Tomas Jelinek, the chairman of the Jewish community in Prague, described Petr Bakalar's book as being more dangerous than Hitler's "Mein Kampf", saying it could become a manual for Czech racists and anti-Semites. Does political analyst Zdenek Zboril think that books such as "Taboo in Social Science" could really encourage someone to racial hatred and racist acts?
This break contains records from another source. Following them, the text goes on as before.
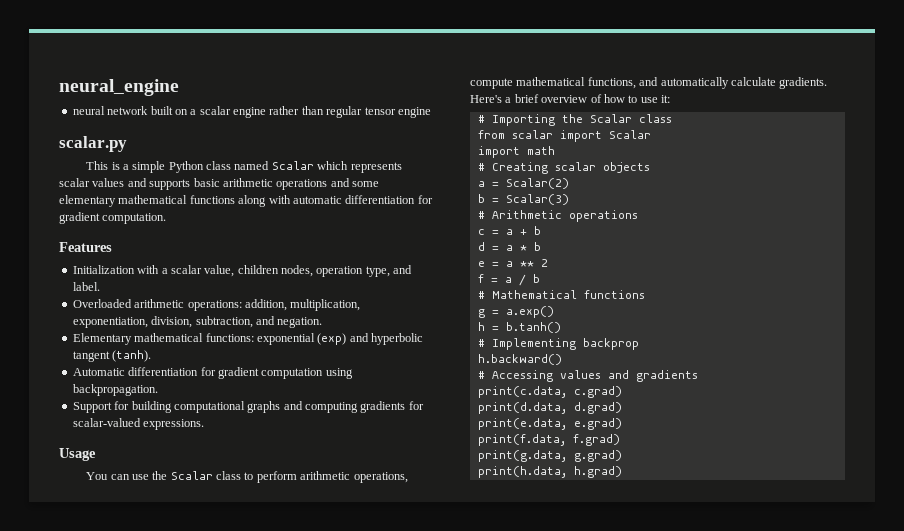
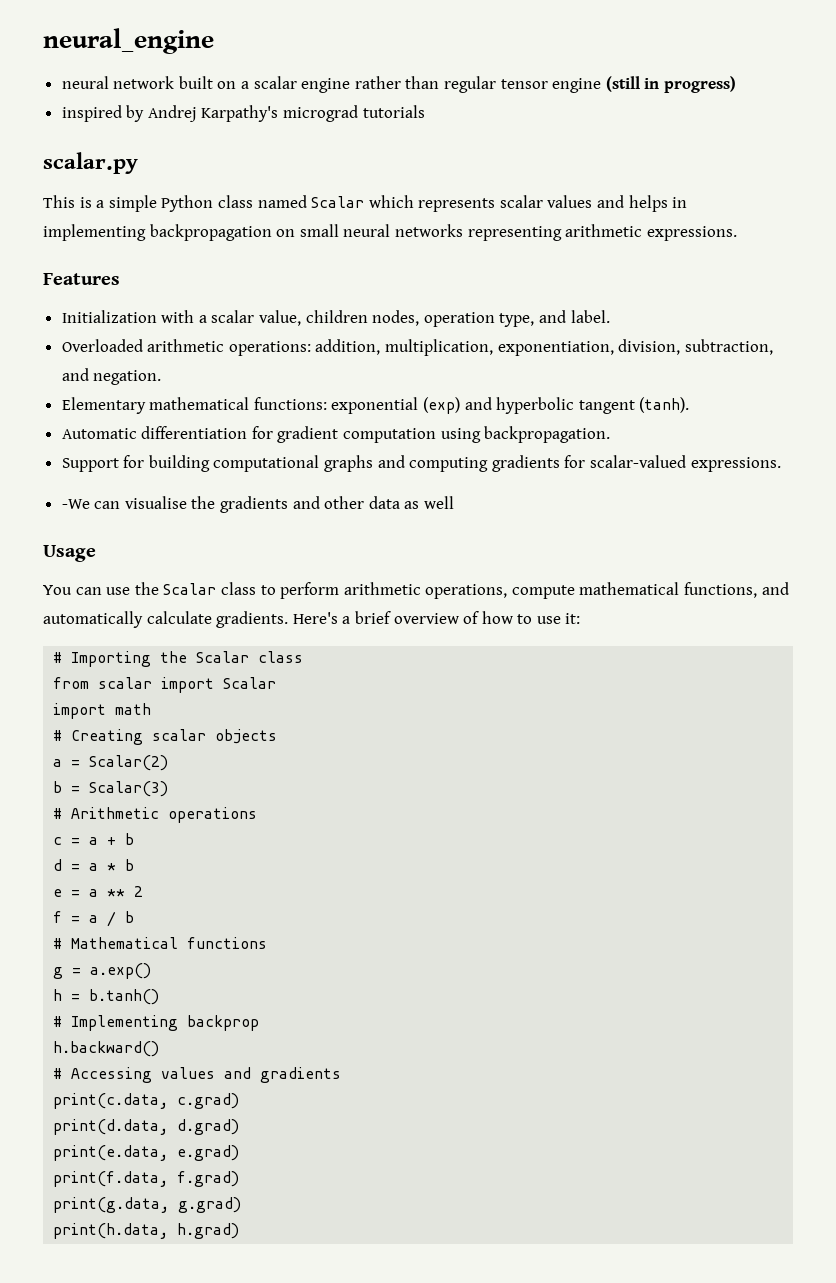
- neural network built on a scalar engine rather than regular tensor engine
+ neural network built on a scalar engine rather than regular tensor engine (still in progress)
+ inspired by Andrej Karpathy's micrograd tutorials
- This is a simple Python class named Scalar which represents scalar values and supports basic arithmetic operations and some elementary mathematical functions along with automatic differentiation for gradient computation.
+ This is a simple Python class named Scalar which represents scalar values and helps in implementing backpropagation on small neural networks representing arithmetic expressions.
+ -We can visualise the gradients and other data as well

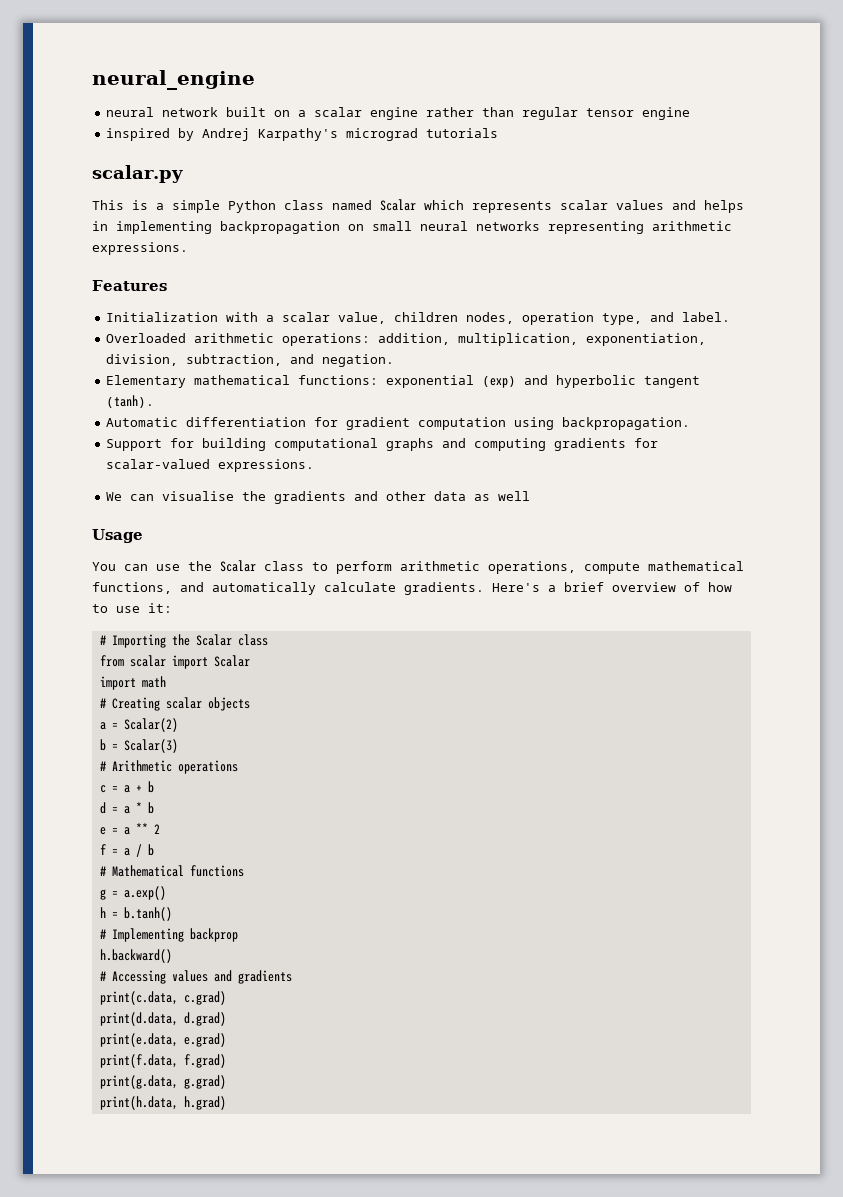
- neural network built on a scalar engine rather than regular tensor engine (still in progress)
+ neural network built on a scalar engine rather than regular tensor engine
- -We can visualise the gradients and other data as well
+ We can visualise the gradients and other data as well

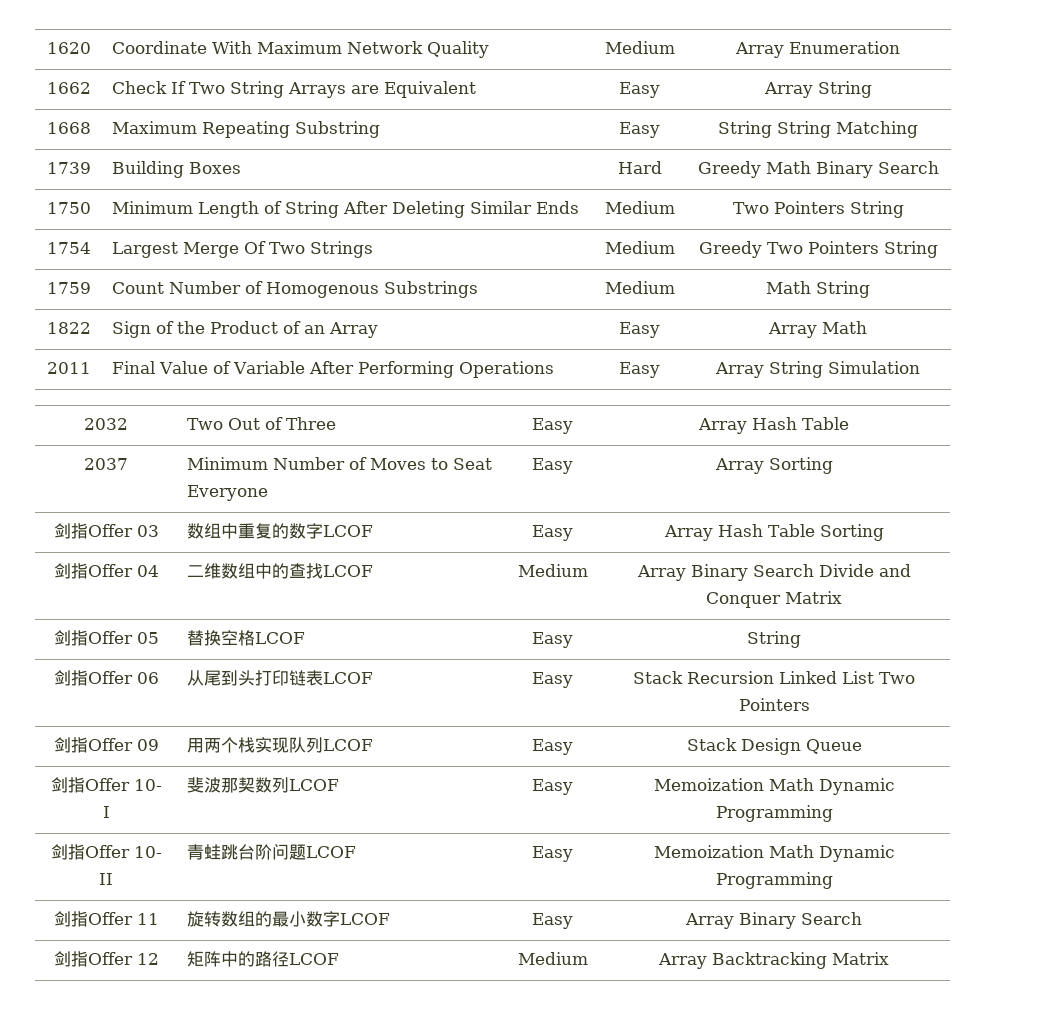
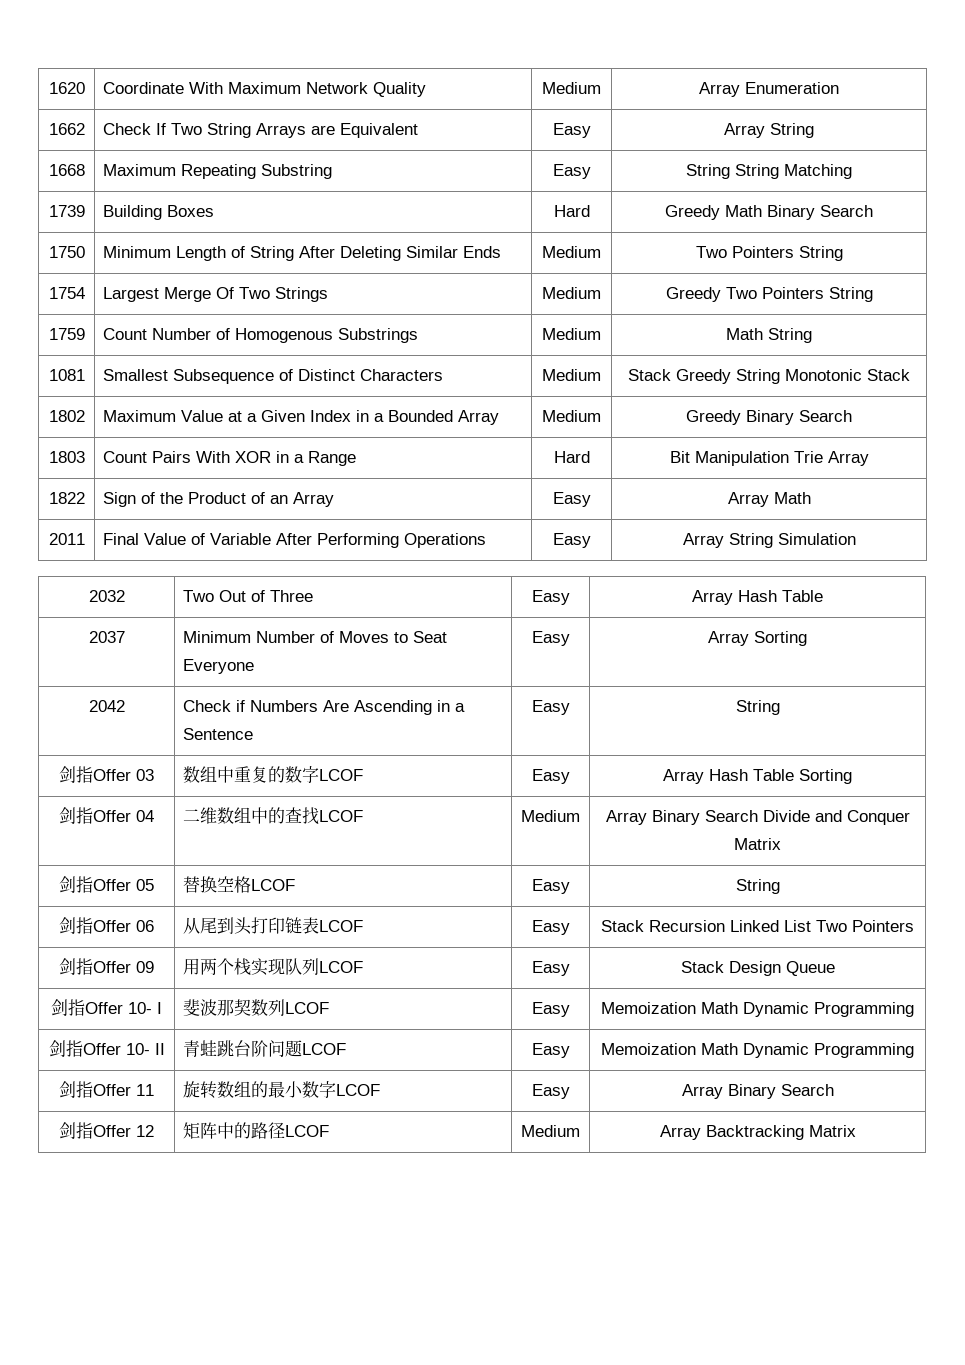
+ 1081 | Smallest Subsequence of Distinct Characters | Medium | Stack Greedy String Monotonic Stack
+ 1802 | Maximum Value at a Given Index in a Bounded Array | Medium | Greedy Binary Search
+ 1803 | Count Pairs With XOR in a Range | Hard | Bit Manipulation Trie Array
+ 2042 | Check if Numbers Are Ascending in a Sentence | Easy | String

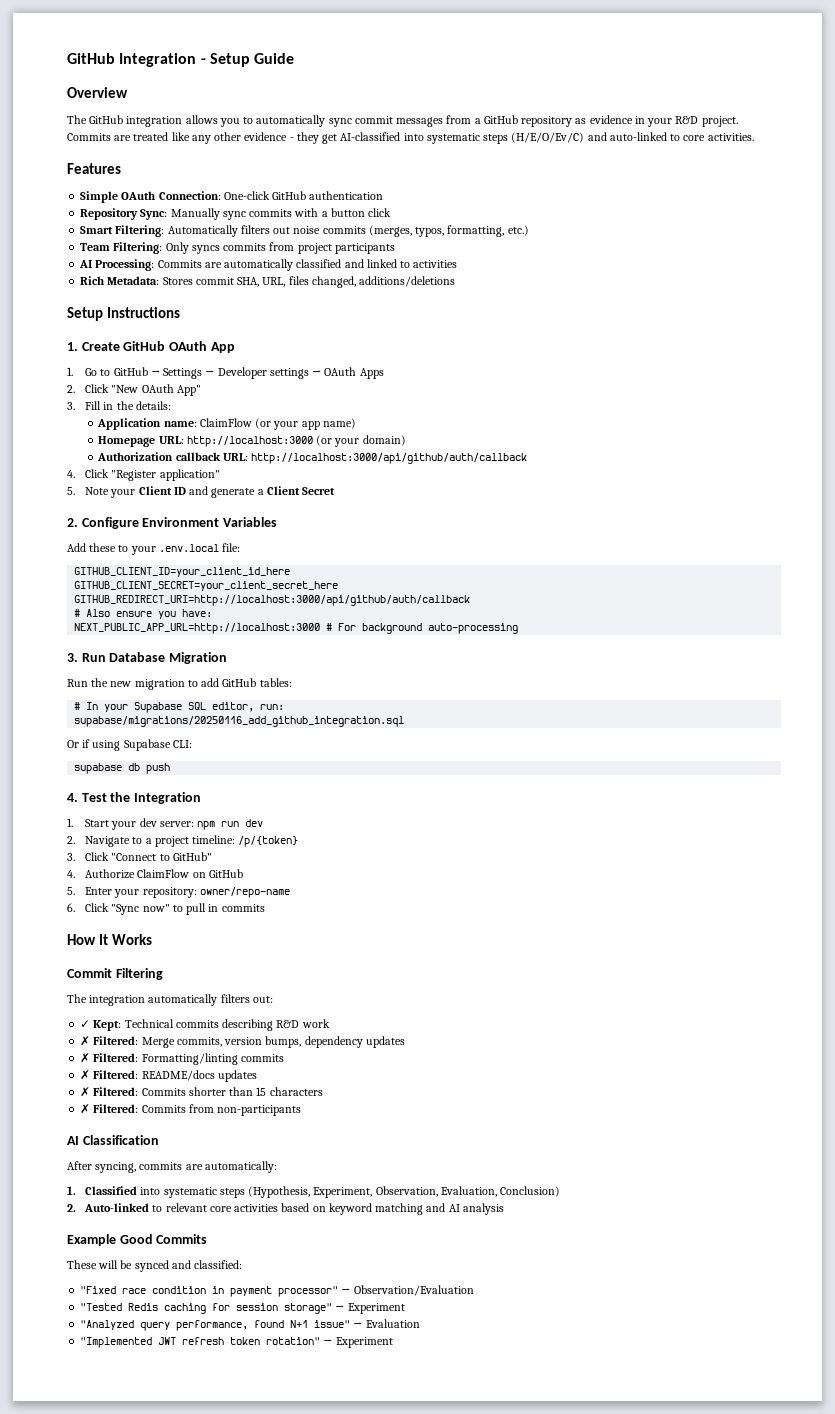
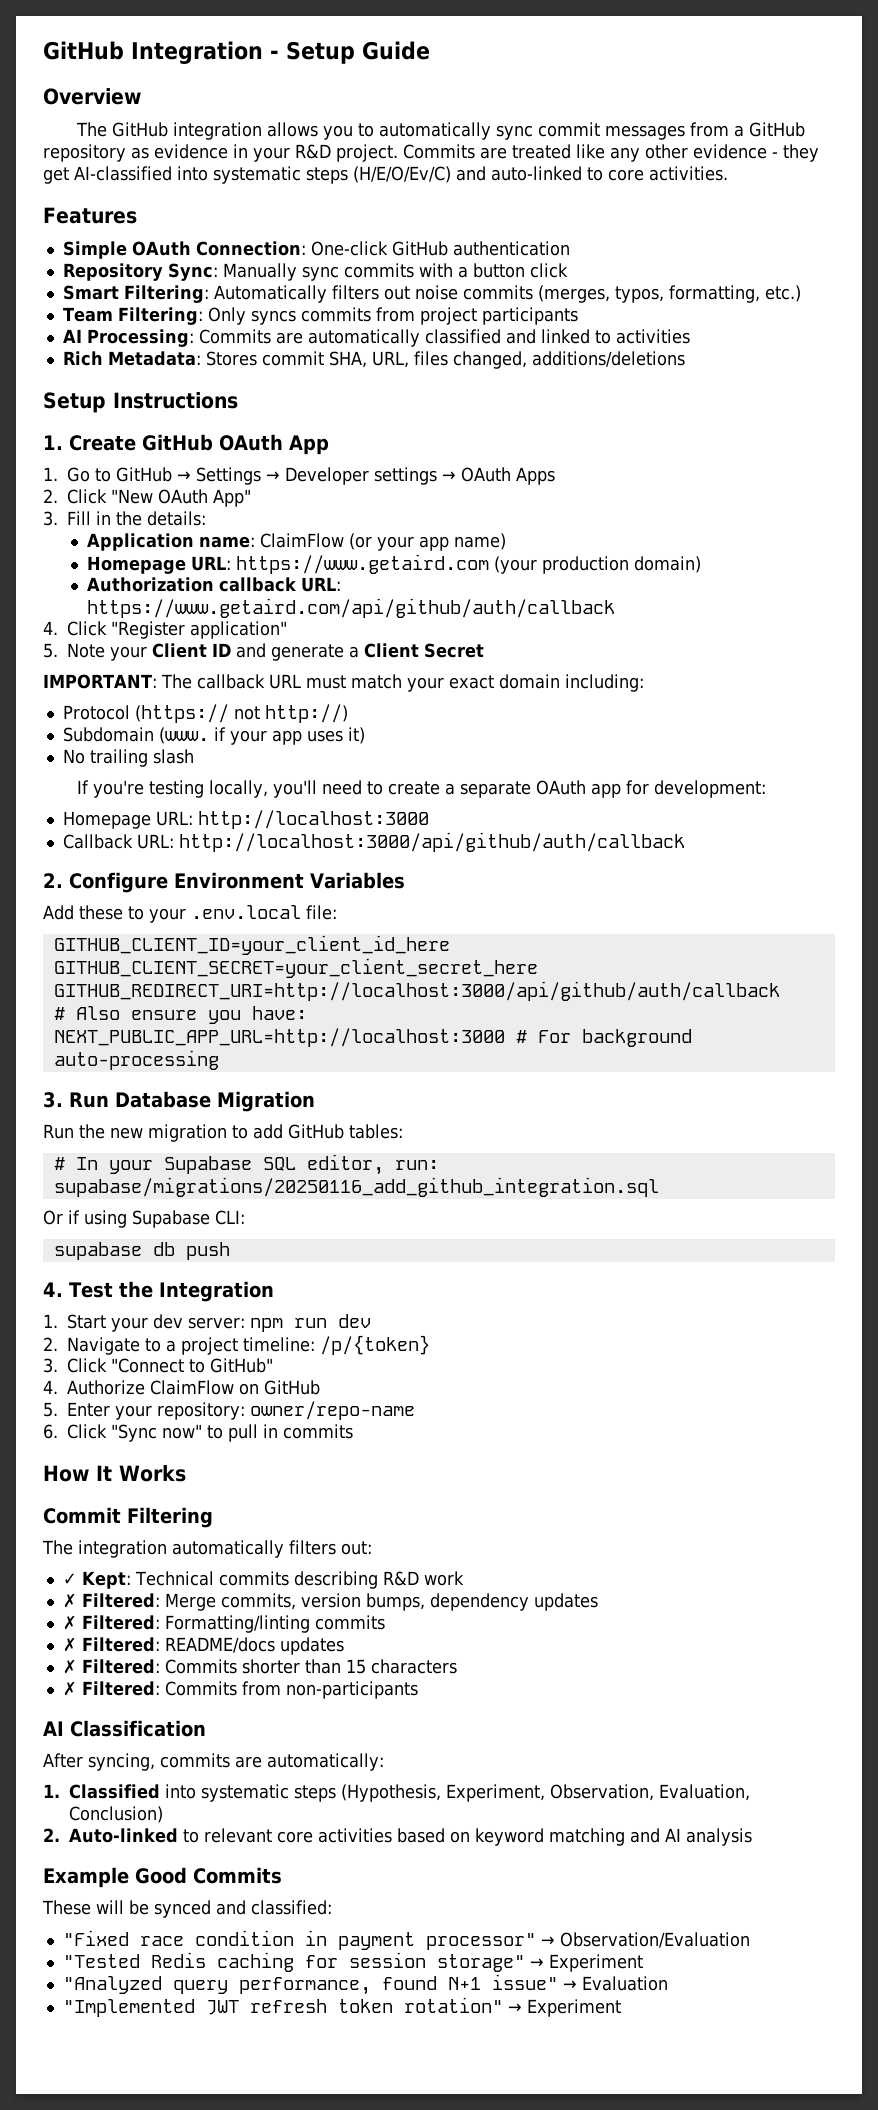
- Homepage URL: http://localhost:3000 (or your domain)
+ Homepage URL: https://www.getaird.com (your production domain)
- Authorization callback URL: http://localhost:3000/api/github/auth/callback
+ Authorization callback URL: https://www.getaird.com/api/github/auth/callback
+ IMPORTANT: The callback URL must match your exact domain including:
+ Protocol (https:// not http://)
+ Subdomain (www. if your app uses it)
+ No trailing slash
+ If you're testing locally, you'll need to create a separate OAuth app for development:
+ Homepage URL: http://localhost:3000
+ Callback URL: http://localhost:3000/api/github/auth/callback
"Only indirectly. It doesn't look like a scientific book but it has the style of a scientific book. It is very difficult for such a youngster to read it. But the other book, "Mein Kampf", could give some new impulse to neo-Nazis. But not through a reading of the book - they usually don't understand the historical context - but probably as a book or text of cult. "Mein Kampf" was not only a book for reading but it was published in more than forty editions in Germany as a book of "cultus" of some new hero or a new god. And this could stimulate some people to more intensive activities and to a new form of anti-Semitism."
Although the level of anti-Semitism is generally considered to be quite low in the Czech Republic, it is no reason to lose vigilance. On the other hand, the two controversial publications are but books - one of them a historical document now, and the other a compilation of perfectly legal sources. As political analyst Zdenek Zboril says, books are not guns and there is a great distance between a word and an act. He suggests that perhaps distribution of such documents should be somehow limited and there should always be an explanatory note, putting such works in context, as is practiced in some other countries.
The two cases have been given a great amount of publicity in this country - which some say might be counterproductive. Zdenek Zboril says that every new generation has to find their own attitude to Nazism and the atrocities of WWII, and perhaps that's something a wide public debate on issues such as this might facilitate.